Whether you’ve been married six months or sixty years, coming up with a Christmas present for your spouse can present a challenge. Perhaps they’ve left subtle or not-so-subtle hints; sometimes that helps. Perhaps you’ve told each other you don’t want presents this year. But what if I told you the gift your spouse really wants doesn’t cost a penny, but is truly priceless?

No irons or toaster ovens. No sox or ties. Lingerie, perfume, jewelry – well, for many women that’s a step up. And what guy wouldn’t enjoy a cordless drill? But stereotypes aside, gift giving is not primarily about the gift. And it’s not even “the thought that counts.” Gift giving says something about you, and what you think about the relationship between you and that person.

Seeing your spouse unwrap a present you prepared for them can be a wonderful Christmas moment. But the most important gift you can give, the one your spouse wants most but will almost certainly not ask for, won’t fit in a brown paper package tied up with string.

And here it is:

Give the Gift of Your Presence

By your presence I don’t mean sitting in the same room, though it may start there. Your body might show up but mentally/emotionally/spiritually you could be on the other side of the world. Instead, this gift is the bringing of your whole self to be with your spouse in this moment. You’re offering your undivided attention, letting down the walls around your heart, and being fully present.

This gift may also be the most expensive you will ever give, though it doesn’t cost a penny. And it’s the most valuable of anything you might offer. This gift is so priceless is because it’s so challenging to give and so rare. And sadly there are too many people who have never received this gift from anyone, even their spouse.

Has your spouse received the gift of your full presence?

When God looked at his hurting human children and imagined the most important, necessary, and transformative gift He could give, He gave them Himself. Being with them. “They shall call his name Immanuel” (which means, God with us) (Matthew 1:23).” That’s the gift He gave on the first Christmas.

And it’s the gift your spouse truly needs.

Struggle with Intimacy

Oh, there’s a hard word to put into practice. And let me clarify that I’m not talking about sex or about talking together, though those are both usually good things.

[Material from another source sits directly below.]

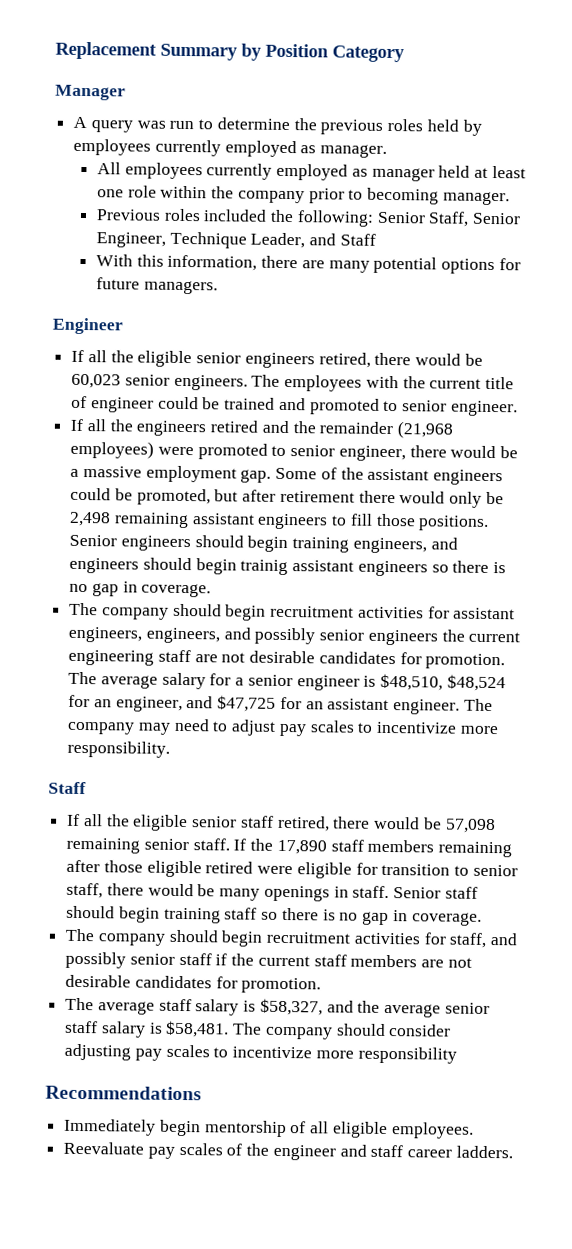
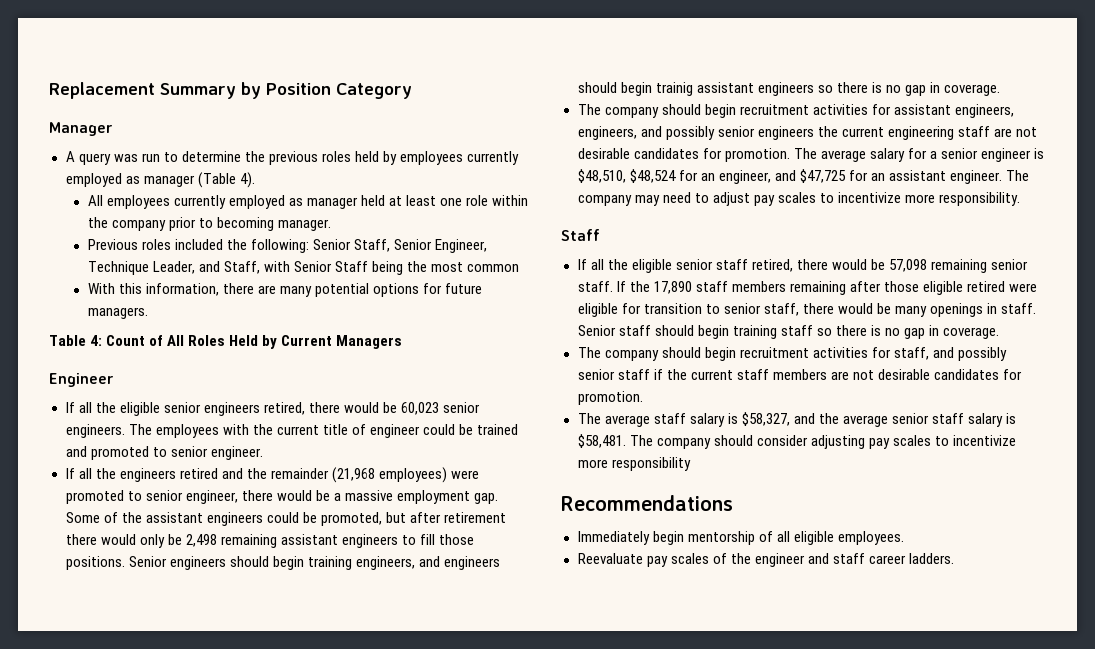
[320,144,388,158] manager. -> [143,172,255,188] manager (Table 4).
[339,233,376,246] Staff -> [223,261,520,275] Staff, with Senior Staff being the most common
(218, 287) none -> [49,335,403,349] // Table 4: Count of All Roles Held by Current Managers

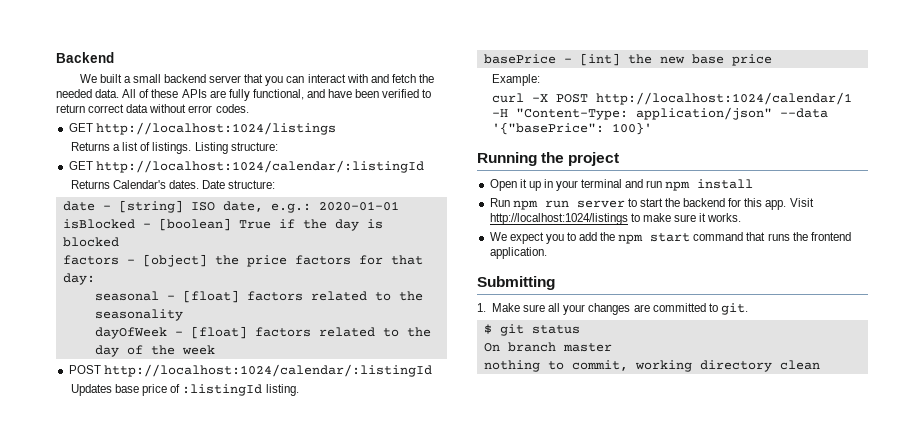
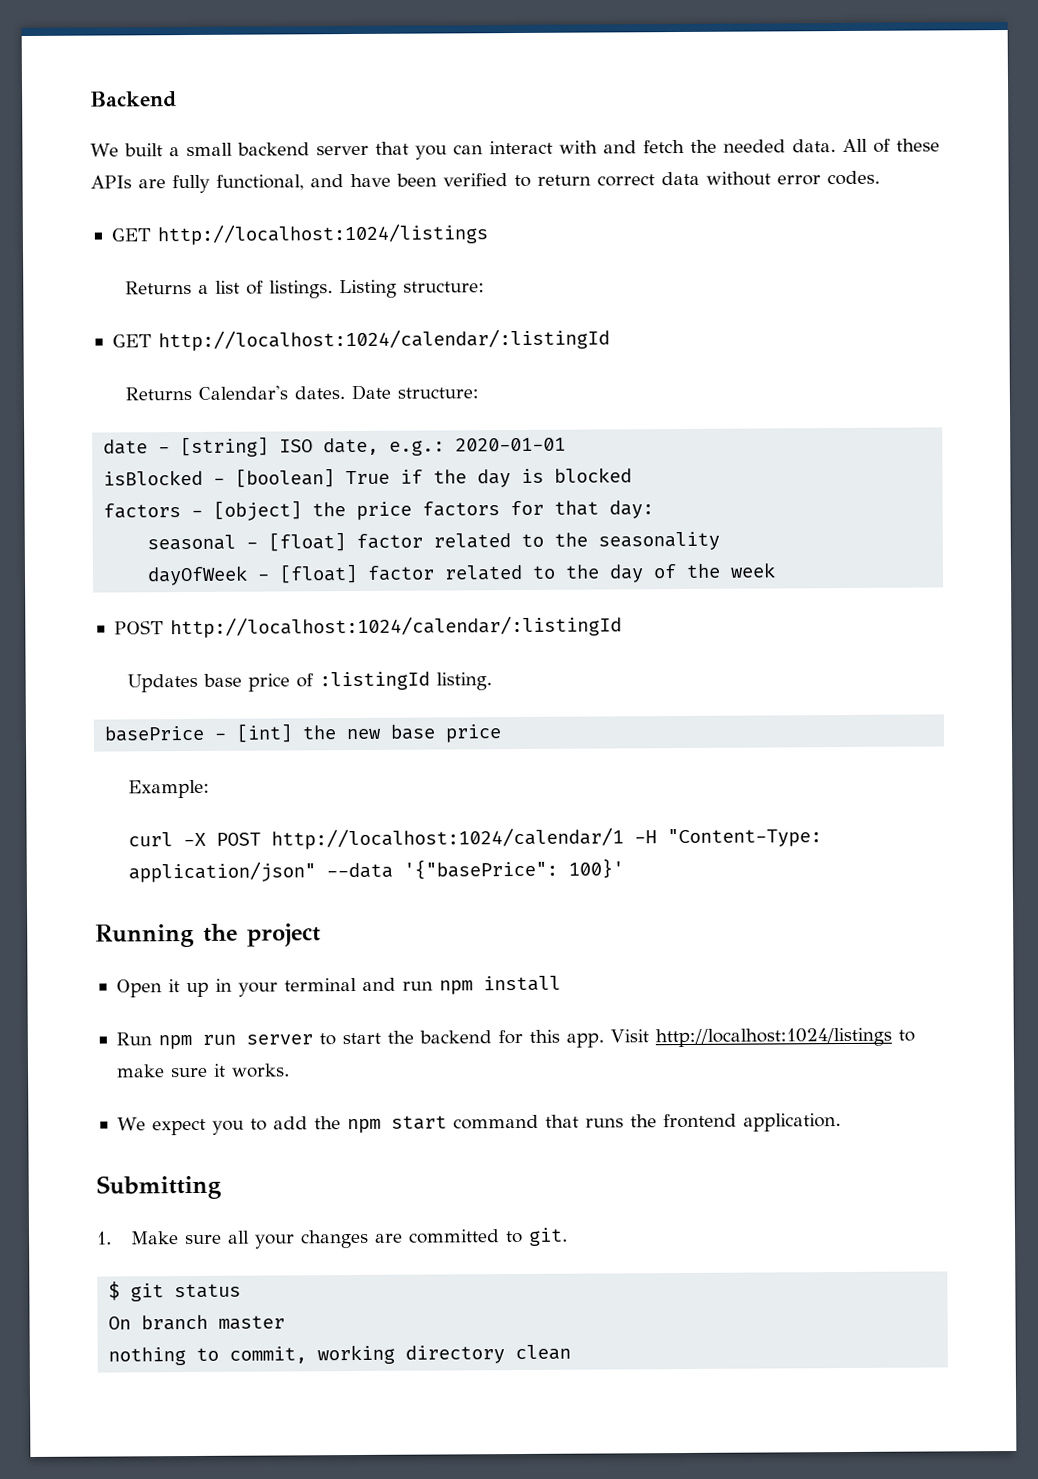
[246,291,303,301] factors -> [356,533,424,549] factor
[254,327,311,337] factors -> [367,565,436,581] factor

They may be aspects of intimacy. I’m talking about seeing and being seen. Knowing and being known. You can have sex together or talk together without ever being seen or known.

We’ve been hiding from each other ever since the garden of Eden. It’s scary to come out of hiding, even to the person closest to you. They might see things about you that you’d rather they not see. You might see things about them that challenge your emotional response to them.

Letting down the walls between you and allowing each other to truly see what’s under the surface is the key to intimacy. And it can also expose a lot of shame.

For some, this kind of intimacy seems unimportant. There are too many things to do. Time spent seeing and being seen, knowing and being known, is time you aren’t able to spend being productive.

For others, because of all the hurt and frustration you imagine this kind of intimacy as only bringing more pain or disappointment. Wouldn’t that just make things worse?

The struggle to see and be seen, know and be known, is real. And it can be costly. That’s why it’s such a priceless gift to offer your spouse, and so necessary.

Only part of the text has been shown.